> **EXERCISE INSTRUCTIONS**: Copy out every line of the listing in which "size" appears.

> **DATA SHOWN**:
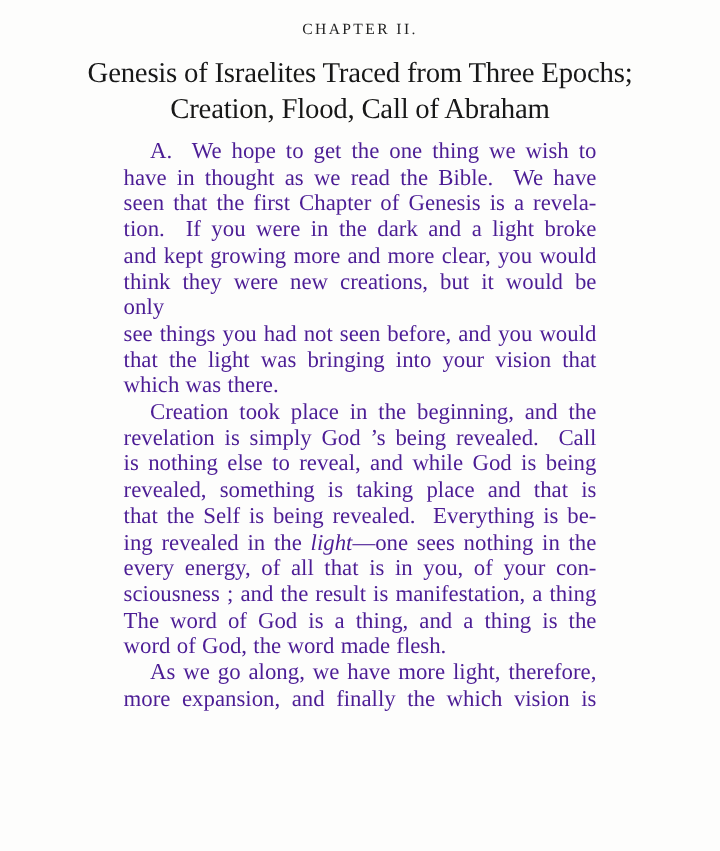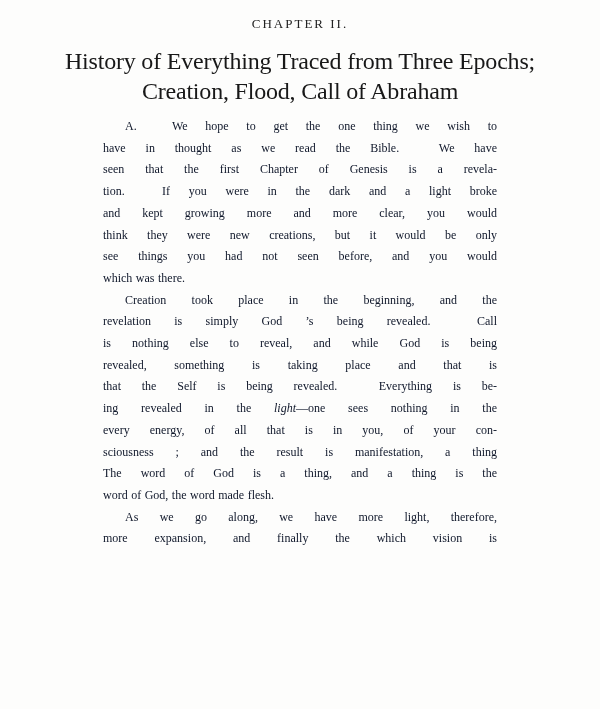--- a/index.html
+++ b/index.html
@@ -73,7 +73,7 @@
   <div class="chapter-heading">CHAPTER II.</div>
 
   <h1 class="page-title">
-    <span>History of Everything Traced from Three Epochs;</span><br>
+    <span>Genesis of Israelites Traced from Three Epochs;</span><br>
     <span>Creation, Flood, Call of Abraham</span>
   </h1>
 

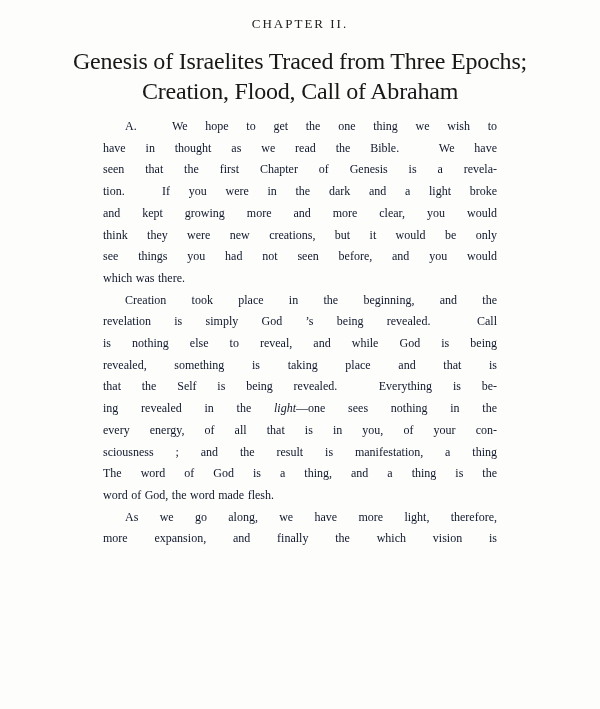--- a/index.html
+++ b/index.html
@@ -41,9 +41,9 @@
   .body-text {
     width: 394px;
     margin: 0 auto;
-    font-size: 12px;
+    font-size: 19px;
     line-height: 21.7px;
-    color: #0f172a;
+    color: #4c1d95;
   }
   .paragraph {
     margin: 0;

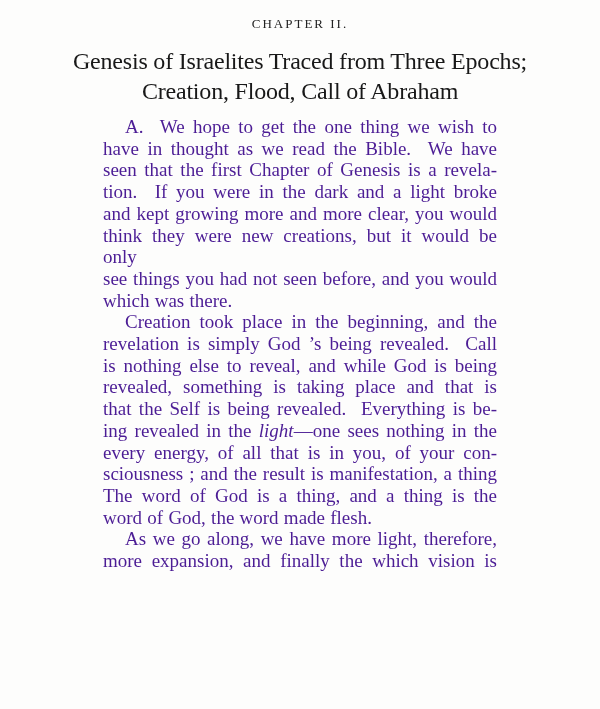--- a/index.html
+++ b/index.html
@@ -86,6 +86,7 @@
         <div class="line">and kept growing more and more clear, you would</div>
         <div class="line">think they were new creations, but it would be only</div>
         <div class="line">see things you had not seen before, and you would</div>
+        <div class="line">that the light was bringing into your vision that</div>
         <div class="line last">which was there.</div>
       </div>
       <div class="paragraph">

---

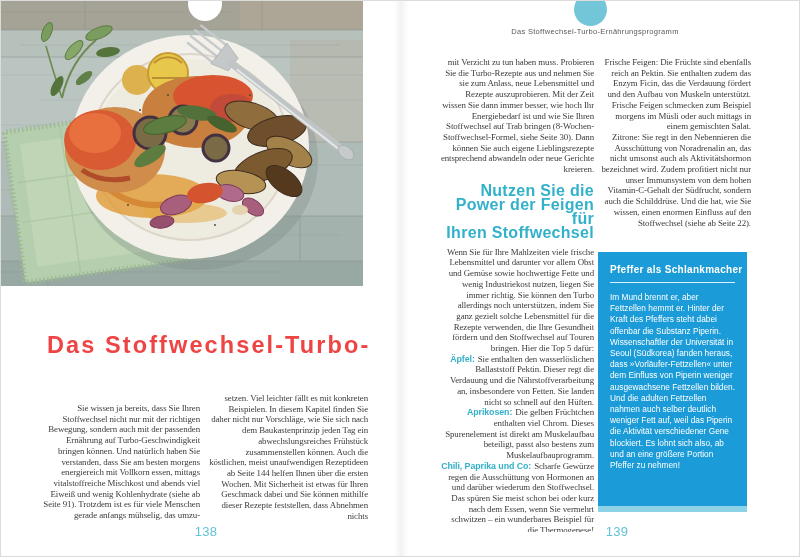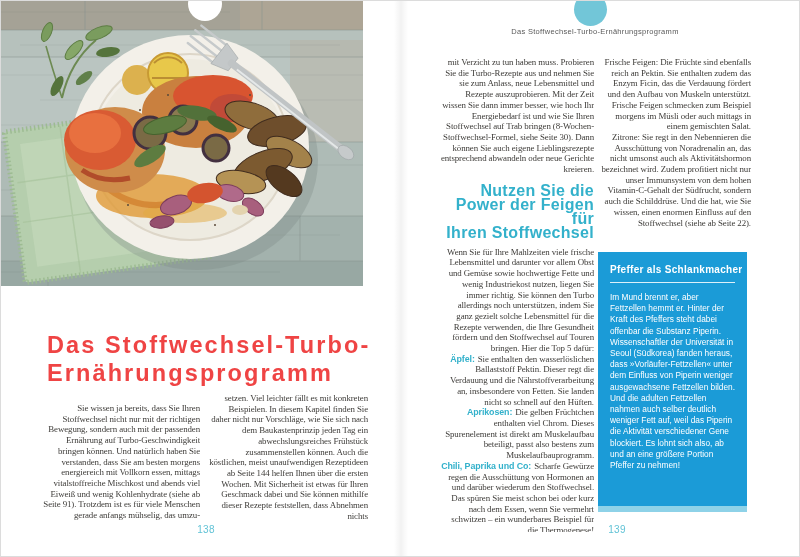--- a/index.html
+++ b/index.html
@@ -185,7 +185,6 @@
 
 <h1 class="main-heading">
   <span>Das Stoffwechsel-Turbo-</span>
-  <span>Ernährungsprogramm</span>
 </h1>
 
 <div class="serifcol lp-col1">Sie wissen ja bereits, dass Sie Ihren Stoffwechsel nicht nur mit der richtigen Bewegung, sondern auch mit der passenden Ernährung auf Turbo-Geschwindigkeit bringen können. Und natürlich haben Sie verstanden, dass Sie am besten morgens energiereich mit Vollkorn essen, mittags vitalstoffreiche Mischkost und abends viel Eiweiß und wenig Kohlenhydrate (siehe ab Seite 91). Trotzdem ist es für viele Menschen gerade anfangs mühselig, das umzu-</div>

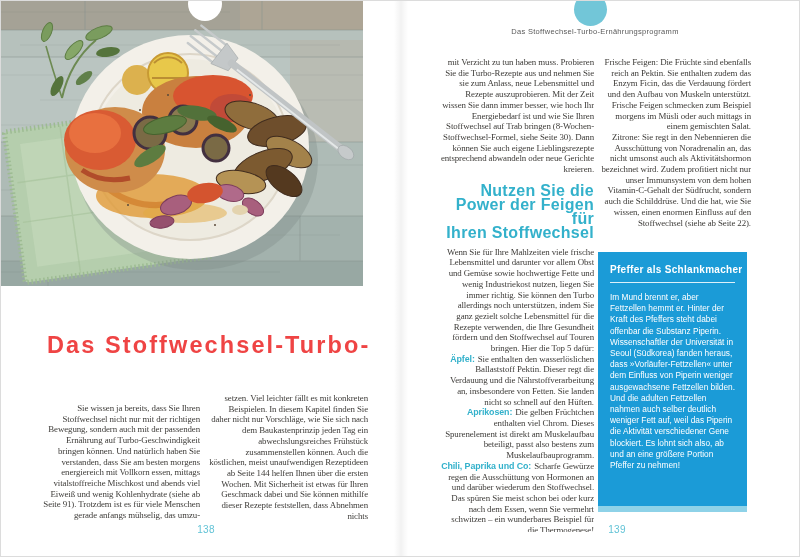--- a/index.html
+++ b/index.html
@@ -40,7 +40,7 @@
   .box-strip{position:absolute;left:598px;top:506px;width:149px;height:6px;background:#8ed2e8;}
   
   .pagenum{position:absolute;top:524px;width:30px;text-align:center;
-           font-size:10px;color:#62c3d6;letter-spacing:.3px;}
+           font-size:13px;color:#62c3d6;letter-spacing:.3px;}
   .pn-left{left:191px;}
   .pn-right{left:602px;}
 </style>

> **SOLUTION FOR THIS TASK**:
-    font-size: 12px;
+    font-size: 19px;
-           font-size:10px;color:#62c3d6;letter-spacing:.3px;}
+           font-size:13px;color:#62c3d6;letter-spacing:.3px;}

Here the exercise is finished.